COVERAGE_COMP=--coverage
COVERAGE_LINK=--coverage
C_FLAGS="-g $COVERAGE_COMP"

gcc -c common_module.c -o common.o -fvisibility=hidden $C_FLAGS
gcc -c liby/stdio.c -o liby/stdio.o -fvisibility=hidden $C_FLAGS
gcc -c a.c -o a.o -fvisibility=hidden -nostdinc -Iliby/ -ffreestanding -fno-builtin $C_FLAGS
gcc -c a2.c -o a2.o -fvisibility=hidden $C_FLAGS
gcc -c b.c -o b.o -fvisibility=hidden $C_FLAGS

ld -i a.o a2.o common.o liby/stdio.o -o liba.pre.o -T linker.script
ld -i b.o common.o -o libb.pre.o -T linker.script

objcopy --localize-hidden liba.pre.o liba.o --localize-symbols=linker_symbols_to_localize
objcopy --localize-hidden libb.pre.o libb.o --localize-symbols=linker_symbols_to_localize

gcc main.c liba.o libb.o -o hidden_static.exe $C_FLAGS

[cfriedt]

Visibility:

• it is non-portable (i.e. visibility works with elf-targets only)

AMP:

• are different OSes being run or just different applications?
• can't this be achieved just running separate processes?

Non-host libc:

• in general, there are no problems running a non-host libc
• 1 exception I have seen is calling fcntl() from within uart_native_posix.c
• I worked around this with dlopen() / dlsym() (both POSIX compliant and portable)

[aescolar]

@cfriedt About visibility, even if we wanted to support other than elf (which we don't today), you can see there is two proposals.
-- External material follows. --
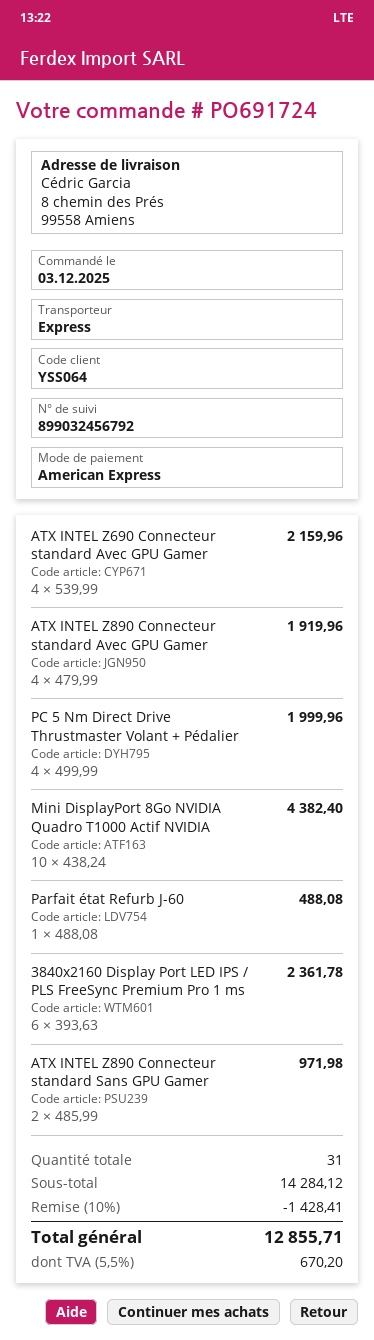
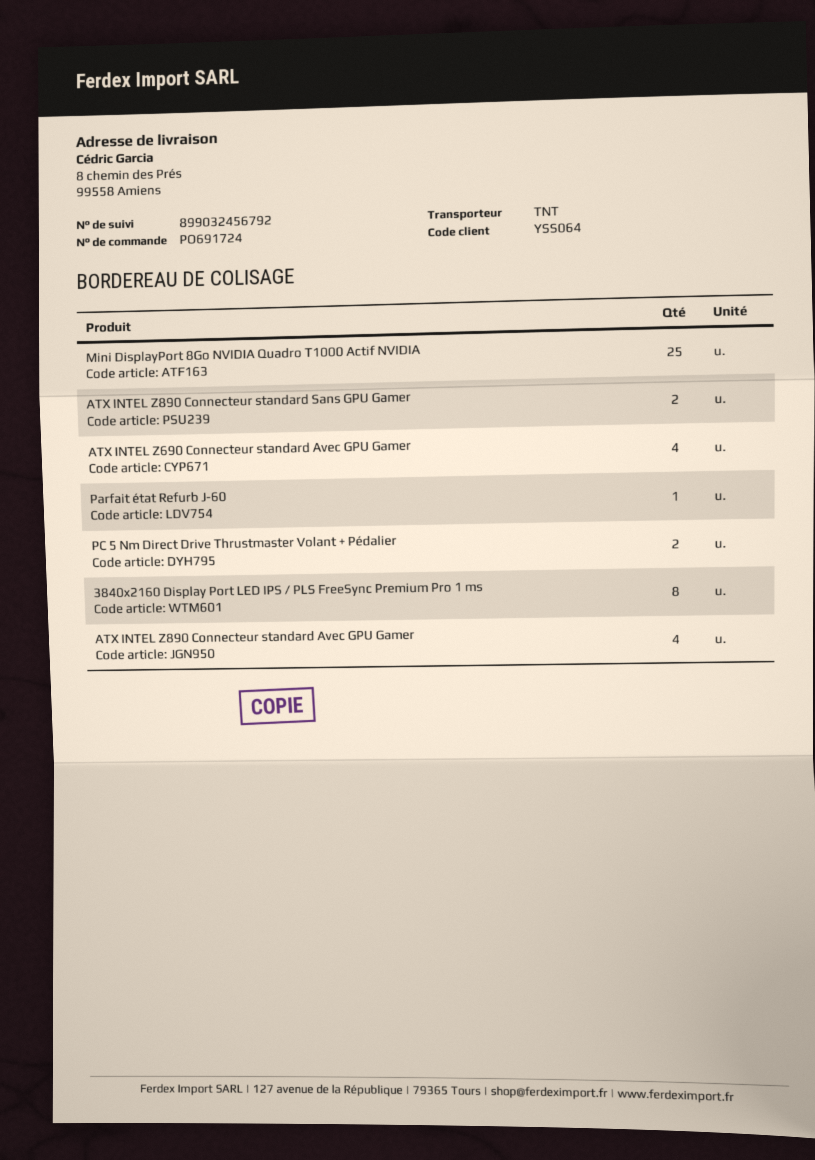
shipping method: express -> TNT
PC 5 Nm Direct Drive Thrustmaster Volant + Pédalier: 4 -> 2
Mini DisplayPort 8Go NVIDIA Quadro T1000 Actif NVIDIA: 10 -> 25
3840x2160 Display Port LED IPS / PLS FreeSync Premium Pro 1 ms: 6 -> 8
The one with static linking does not rely on hidden symbols at runtime, but local symbols to each library at link time. About your AMP question (note that it is a separate topic. This proposed change enables the use case to some degree, but would require further changes), in general it refers to the use case where you have 2 separate microcontrollers in the same IC, where each microcontroller is running its own OS (and application) but still with some degree of a shared memory space and peripherals, as opposed to SMP where two quite coupled microcontrollers run the same kernel with a common kernel state. "can't this be achieved just running separate processes?" yes, with some significant drawbacks when modeling some architectures. In any case, as mentioned this proposal just enables it as a welcome side-effect. About the last part of your comment, I would prefer if we discussed your PR in your PR itself instead of here to avoid confusing future readers.